## [Try it]
Repeat the following entries exactly, excluding pictures.

## [Given data]
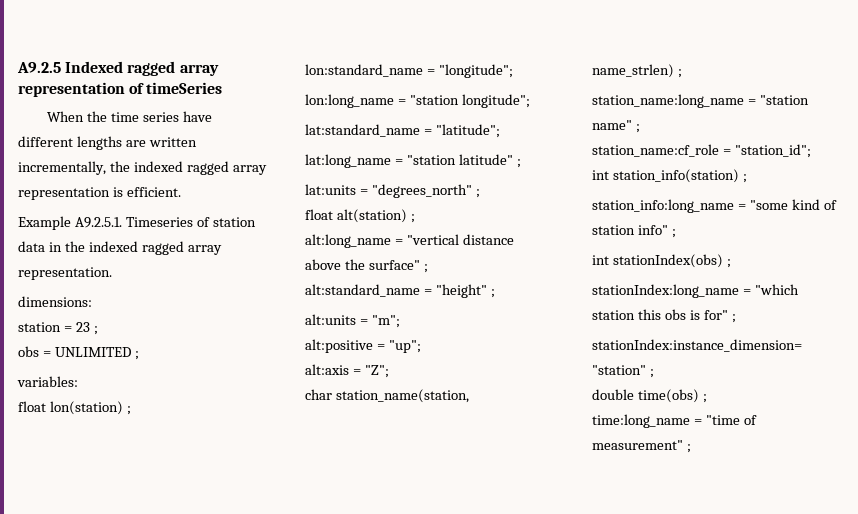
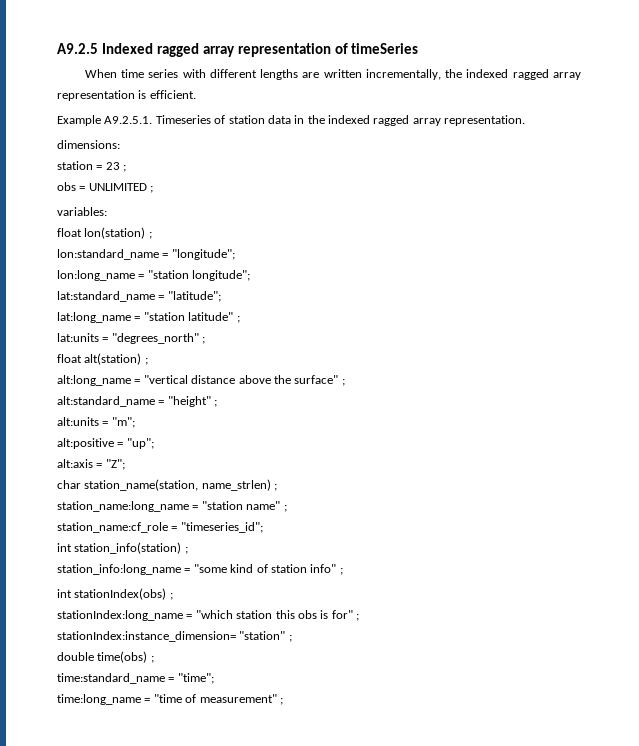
- When the time series have different lengths are written incrementally, the indexed ragged array representation is efficient.
+ When time series with different lengths are written incrementally, the indexed ragged array representation is efficient.
- station_name:cf_role = "station_id";
+ station_name:cf_role = "timeseries_id";
+ time:standard_name = "time";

## [Response for this exercise]
- When the time series have different lengths are written incrementally, the indexed ragged array representation is efficient.
+ When time series with different lengths are written incrementally, the indexed ragged array representation is efficient.
- station_name:cf_role = "station_id";
+ station_name:cf_role = "timeseries_id";
+ time:standard_name = "time";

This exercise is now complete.